Posted 23 November 2009 - 11:14 AM

View Postmomike205, on 23 Nov, 2009 - 09:50 AM, said:

But I can't seem to understand why you would:
int max = a[0];
int min = a[0];

i dont understand the theory behind, please help me understand...


Try breaking the code into individual parts figuring out what it does at each step.
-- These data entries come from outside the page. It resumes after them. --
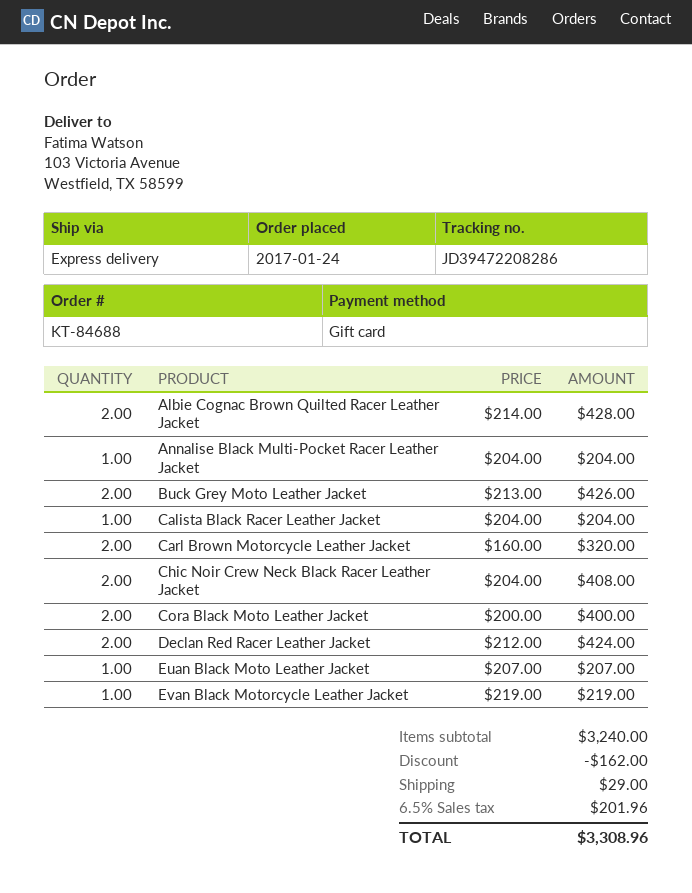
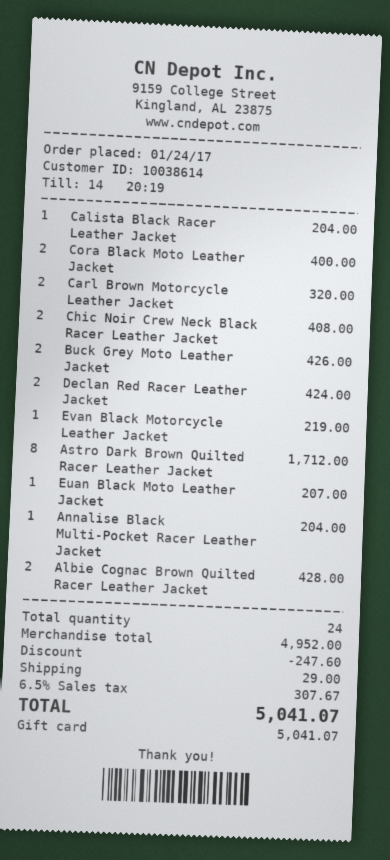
Astro Dark Brown Quilted Racer Leather Jacket: none -> 8 for 1712.00
subtotal: 3240.00 -> 4952.00
discount: 162.00 -> 247.60
tax: 6.5% = 201.96 -> 6.5% = 307.67
total: 3308.96 -> 5041.07

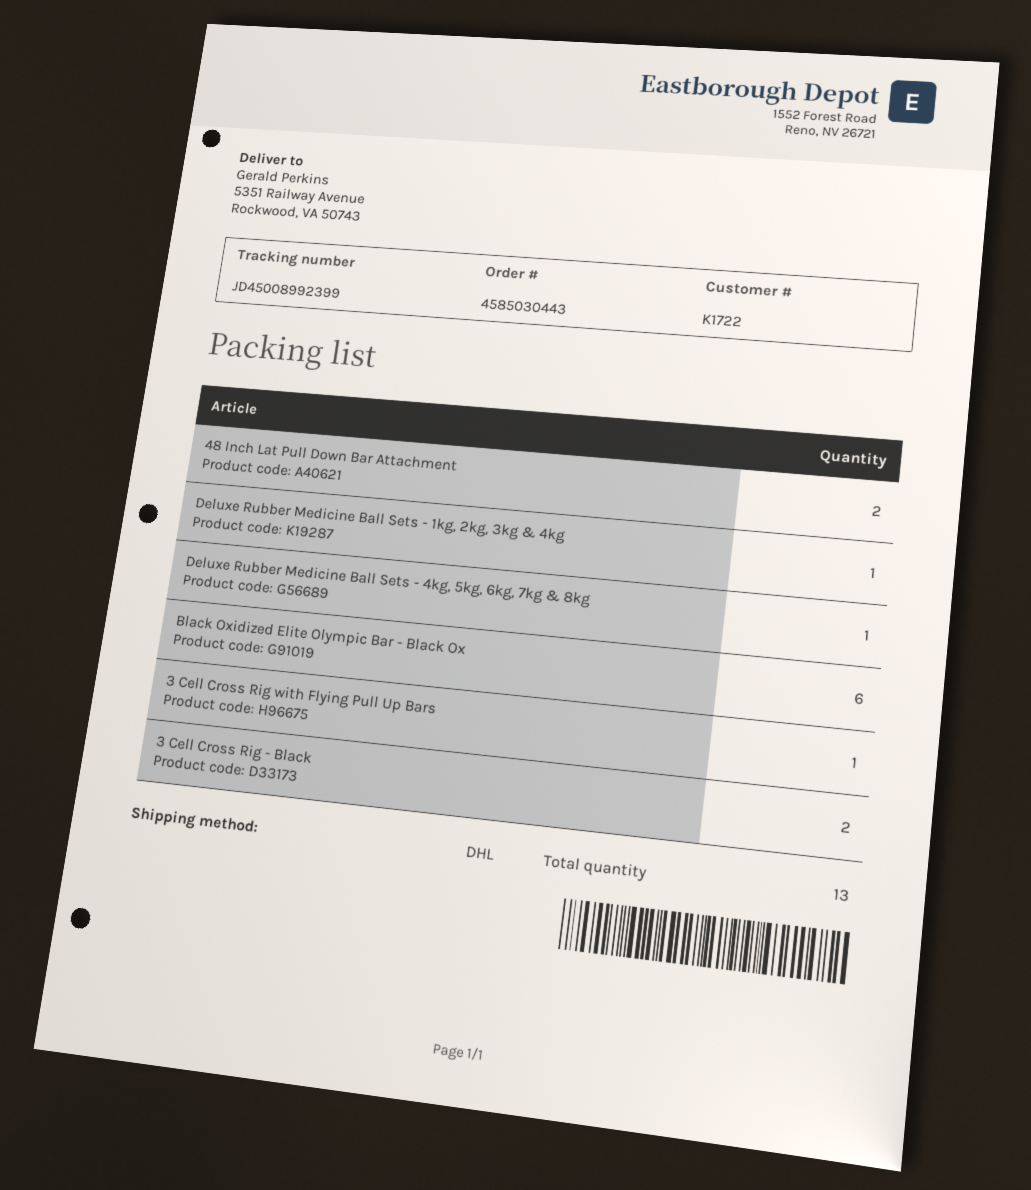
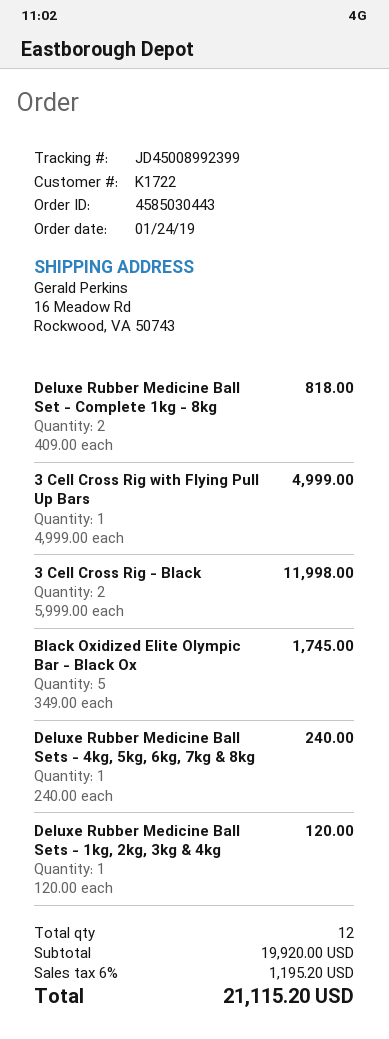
ship to: 5351 Railway Avenue, Rockwood, VA 50743 -> 16 Meadow Rd, Rockwood, VA 50743
48 Inch Lat Pull Down Bar Attachment: 2 -> none
Black Oxidized Elite Olympic Bar - Black Ox: 6 -> 5
Deluxe Rubber Medicine Ball Set - Complete 1kg - 8kg: none -> 2
total quantity: 13 -> 12

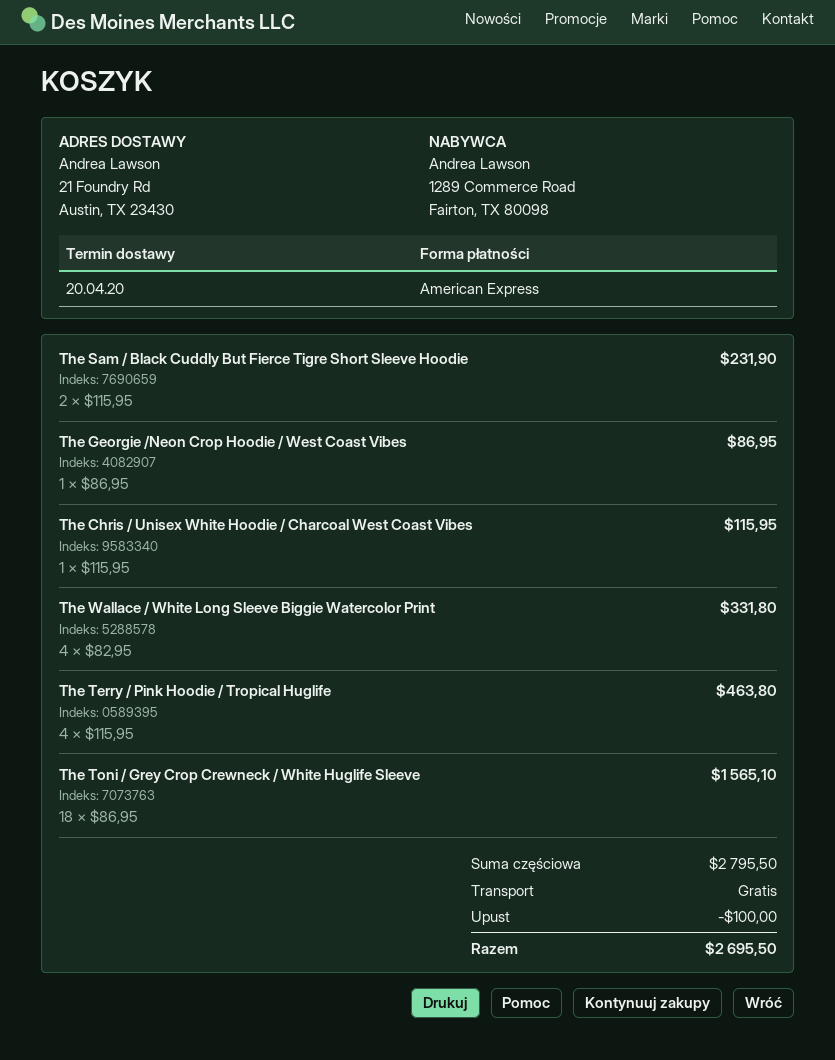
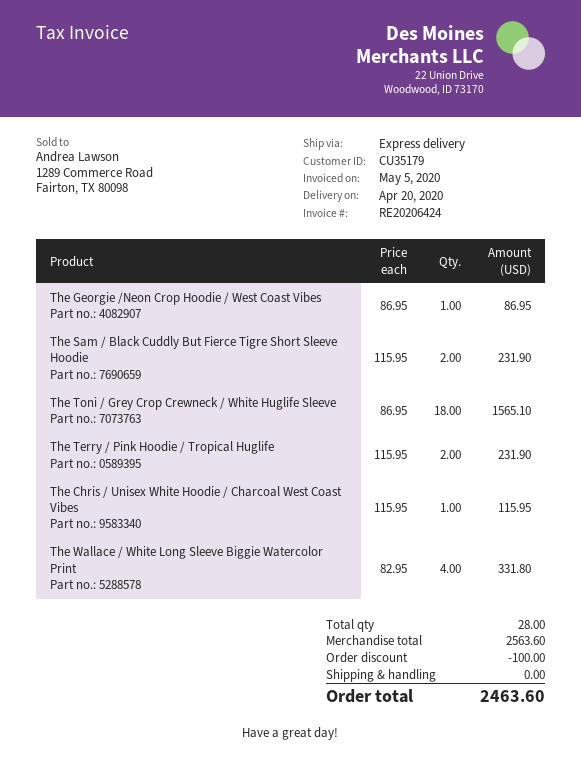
The Terry / Pink Hoodie / Tropical Huglife: 4 x 115.95 = 463.80 -> 2 x 115.95 = 231.90
subtotal: 2795.50 -> 2563.60
total: 2695.50 -> 2463.60

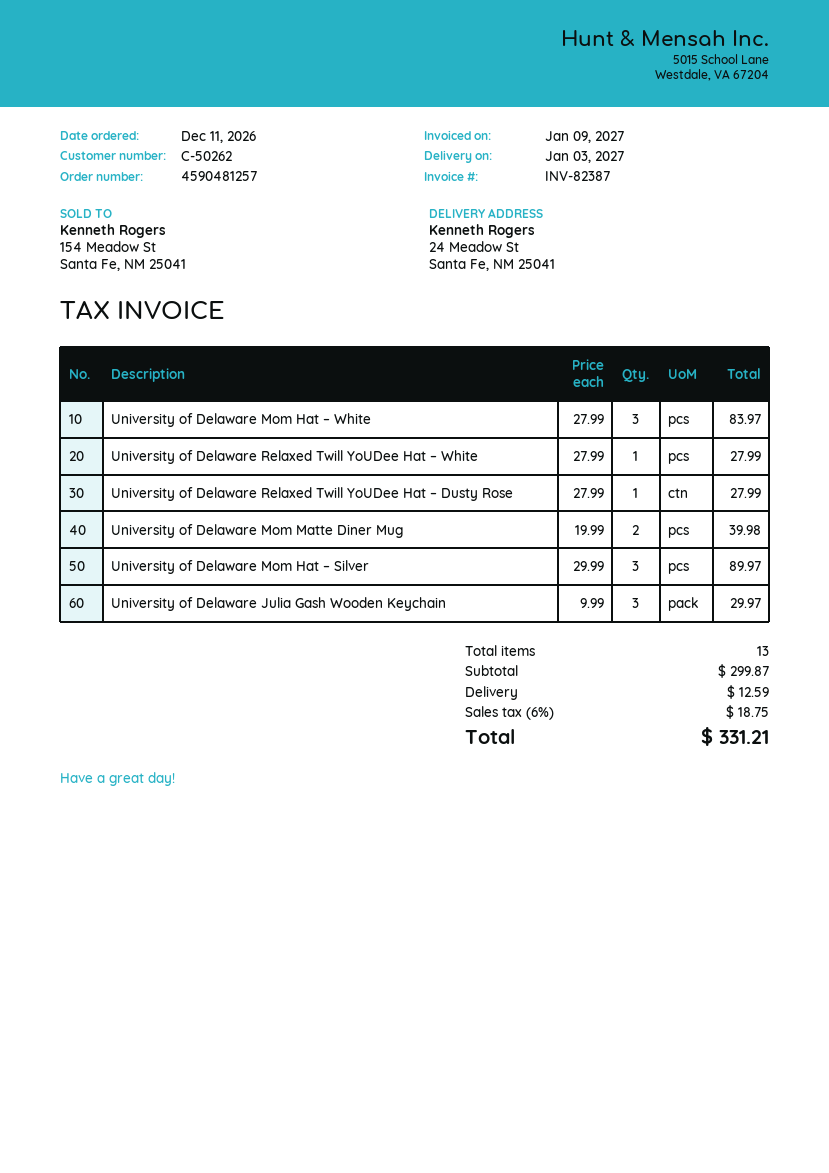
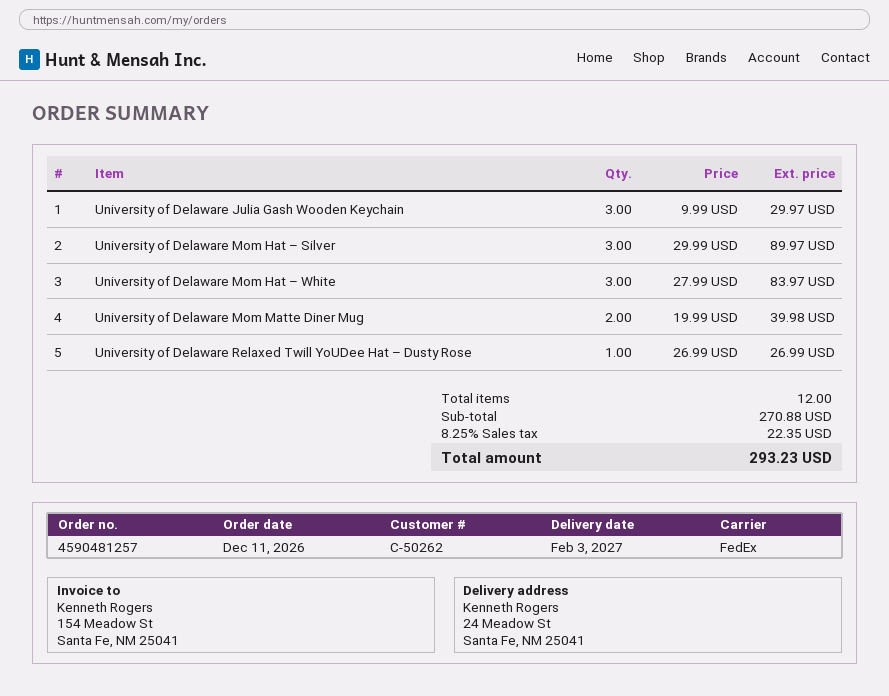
delivery date: 2027-01-03 -> 2027-02-03
University of Delaware Relaxed Twill YoUDee Hat – White: 1 x 27.99 = 27.99 -> none
University of Delaware Relaxed Twill YoUDee Hat – Dusty Rose: 1 x 27.99 = 27.99 -> 1 x 26.99 = 26.99
total quantity: 13 -> 12
subtotal: 299.87 -> 270.88
shipping: 12.59 -> none
tax: 6% = 18.75 -> 8.25% = 22.35
total: 331.21 -> 293.23

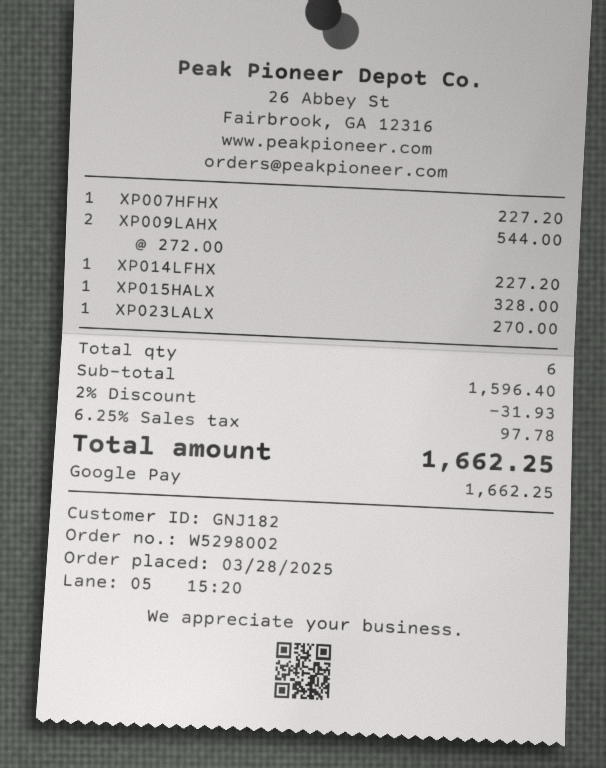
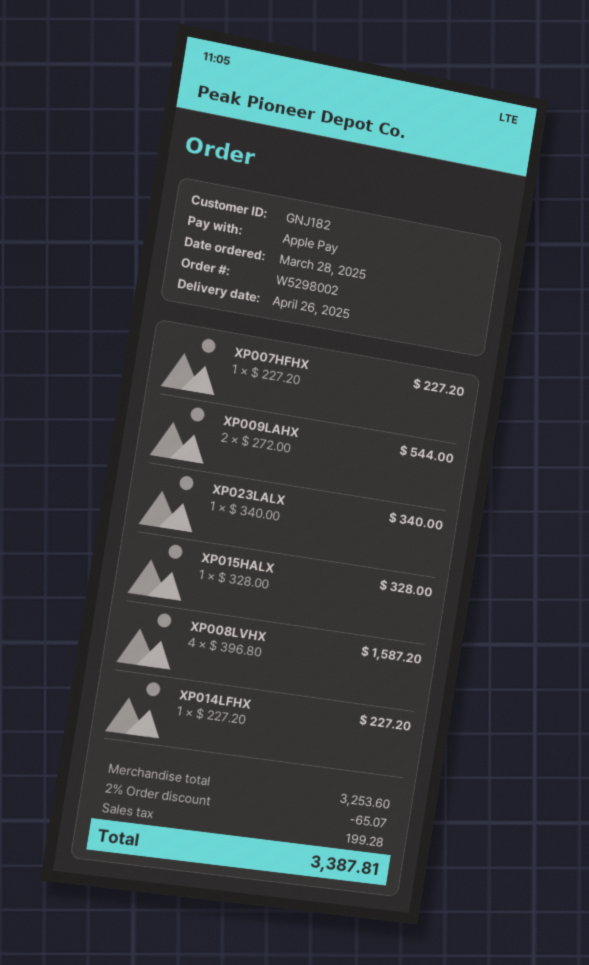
payment method: Google Pay -> Apple Pay
XP023LALX: 1 x 270.00 = 270.00 -> 1 x 340.00 = 340.00
XP008LVHX: none -> 4 x 396.80 = 1587.20
subtotal: 1596.40 -> 3253.60
discount: 2% = 31.93 -> 2% = 65.07
tax: 97.78 -> 199.28
total: 1662.25 -> 3387.81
This is what I come up with...

// Find maximum and minimum element in an arary.
#include<stdio.h>/*printf*/
int main ()
{
  int i;/*loop counter*/
  int a[10] = { 10, 55, 9, 4, 234, 20, 30, 40, 22, 34 };/*array of ints*/
/*set values for comparison starting from the beginning of the array*/
  int max = a[0];
  int min = a[0];

/*step through the array*/
  for (i = 0; i < 10; i++)
	{
/*if anything is greater than the value of max, which  started as the int pointed to with a[0]*/
	  if (a[i] > max)
		{
/*set the value found as the new max*/
		  max = a[i];
		}
/*if anything is less than the value of min, which started as the int pointed to by a[0]*/
	  else if (a[i] < min)
		{
/*set the value found as the new min*/
		  min = a[i];
		}
	}
/*after that loop is executed, we should have the minimum and maximum values*/
  printf ("Maximum element in an array : %d\n", max);
  printf ("Minimum element in an array : %d\n", min);

  return 0;
}


If you comment code, even when you didn't write it yourself, you learn a lot about programming logic.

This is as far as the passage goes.